EL cuerpo humano es obra de Dios, pero para honrarlo y darle gloria, no para que sea motivo de tentacion.
Me pasa lo mismo que a Miguel Serrano: cada vez me da más pereza la playa, la tele, algunas revistas...No me atrae lo que me aleja de Dios y me considera un simple animal.
Por otra parte, es cierto que la inmensa mayoría de los jóvenes ignora qué sea el pudor, pues nadie se lo ha explicado...
La lencería femenina que hay en las tiendas es, en su mayoría , la que hace años usaban las mujeres de vida alegre. Y esa es la que compran ahora como lo más normal nuestras hijas.
Es cierto que cuando una persona es elegante no es impúdica y que el pudor y la belleza van unidos.
02/07/09 7:06 PM
  
Charles Carpenter
Soy también de la Facultad de Teología en Burgos, del 1973-78. Nací en California y he vivido como sacerdote misionero en Sonora, México, desde que salí de la Facultad.
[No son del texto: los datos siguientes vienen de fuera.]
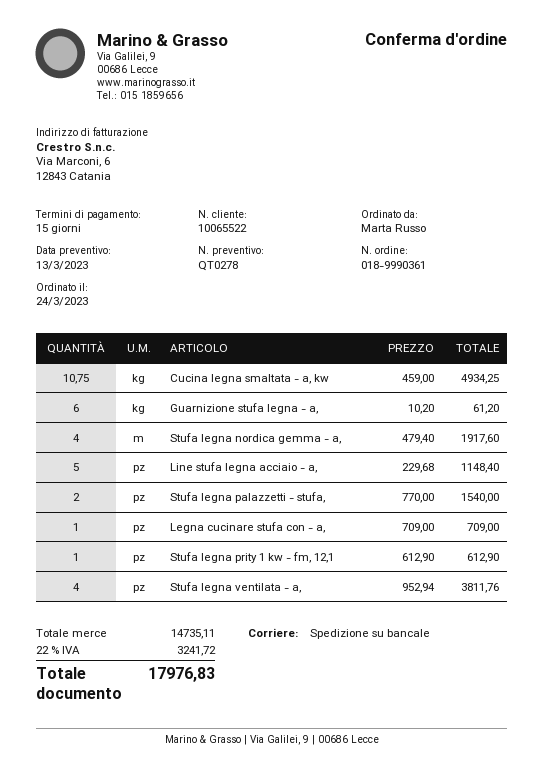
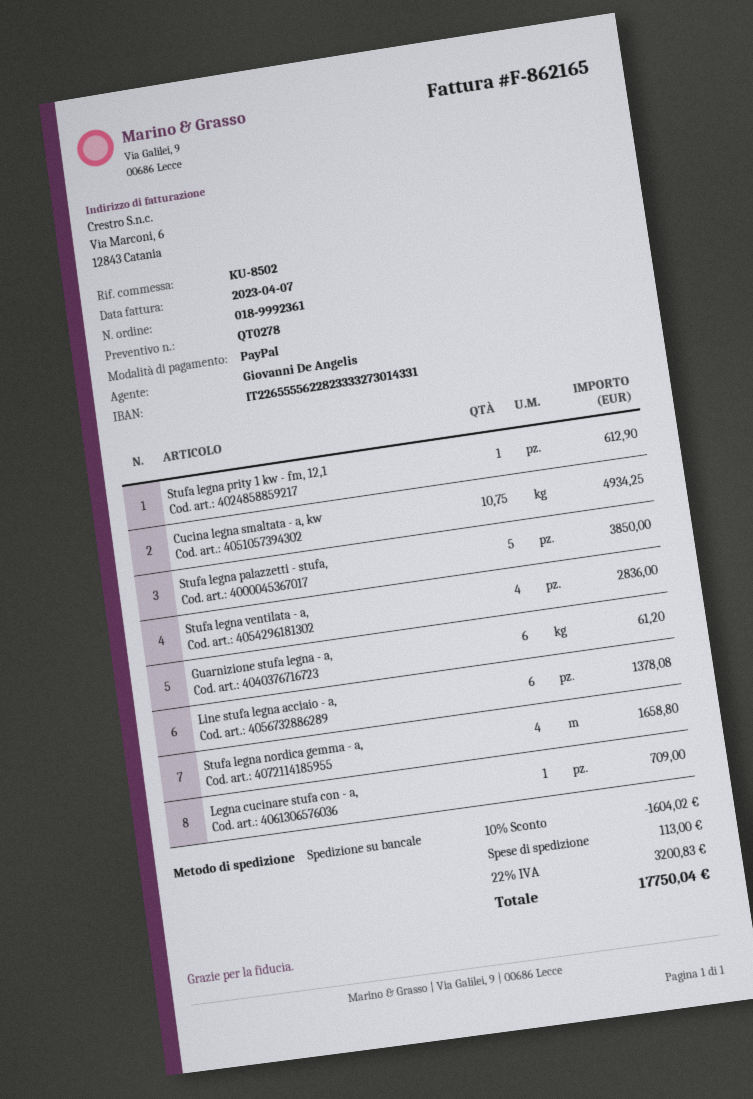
order number: 018-9990361 -> 018-9992361
Stufa legna nordica gemma - a,: 4 for 1917.60 -> 4 for 1658.80
Line stufa legna acciaio - a,: 5 for 1148.40 -> 6 for 1378.08
Stufa legna palazzetti - stufa,: 2 for 1540.00 -> 5 for 3850.00
Stufa legna ventilata - a,: 4 for 3811.76 -> 4 for 2836.00
discount: none -> 10% = 1604.02
shipping: none -> 113.00
tax: 22% = 3241.72 -> 22% = 3200.83
total: 17976.83 -> 17750.04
Precisamente, en este momento me encuentro en la playa de San Carlos (lugar de vacaciones muy bonito en nuestra Diócesis), a pocos kilómetros al norte del puerto de Guaymas. El director espiritual del Seminario de Burgos nos dijo que el vestido debe ocultar nuestra desnudez y, a la vez, manifestar el alma, o sea, el caracter de la persona que lo lleva. Estoy aquí haciendo una especie de retiro-vacación para el alma y el cuerpo. Estoy de acuerdo con el Padre Iraburu, totalmente. Sus cursos en la Facultad fueron los que más me gustaban, y decidí seguir la carrera en espiritualidad en la Pontificia Universidad Gregoriana. Soy miembro de un instituto religioso muy pequeño y nuevo que se llama Misioneros de Adoración Perpetua. El fundador (q.e.p.d. 1981) nos decía que los ojos son "las compuertas del mal", y que la mortificación de los ojos es la más importante. Esta idea es mucho más relevante para nuestros tiempos, ya que los medios de comunicación, tan llenos de pornografía, son cada vez más abundantes y técnicamente más perfectos, y las personas cada vez más adictas a ellos. Creo que todavía es posible disfrutar de la playa, pero con mucha discreción: buscar lugares apartados, horas muy tempranas o nocturnas en la playa, dedicarse mucho tiempo a la oración y estudio de libros espirituales o de literatura universal, compartir el tiempo con personas del mismo sentir en cosas transcendentales. Como nací cerca de la playa, siempre me ha gustado. Una de nuestras reglas como religiosos es la de nunca tener televisiones en nuestras casas. Esta regla me ha convertido en lector asiduo, y nunca me he arrepentido de esta privación. Si una película realmente vale la pena, se puede ver en DVD, después de que los críticos la hayan analizado. No se pierde nada; al contrario, Dios nos enriquece con el tiempo tan necesario para la búsqueda de la sabiduría. Santo Tomás de Aquino dijo: "De todos los afanes disponibles al hombre, la búsqueda de la sabiduría es el más perfecto, el más sublime, el más provechoso y el más lleno de alegría."
02/07/09 7:17 PM
  
José María Iraburu
Ana Vázquez, lo siento, pero no espere que entre yo a tratar de centímetros, mangas y demás detalles. Yo creo que una persona que tenga el criterio de la fe bien claro (el pecado original, que Dios quiere al ser humano vestido, que nuestro exterior debe expresar el interior de templos de Dios, etc.), si tiene oración, sacramentos y buena voluntad de hacer siempre la voluntad de Dios en todo, sin ser tentación para nadie, sabrá perfectamente cómo conducirse en el vestido según tiempos y compañías, lugares y circunstancias. Así es, de hecho. Mucha verdad es lo que dice: que a veces no hay dónde comprar ropa decente. Anímense, y pongan una fábrica, un taller de confección, una tienda modesta, que facilite la adquisición de vestidos decentes para personas de buena voluntad.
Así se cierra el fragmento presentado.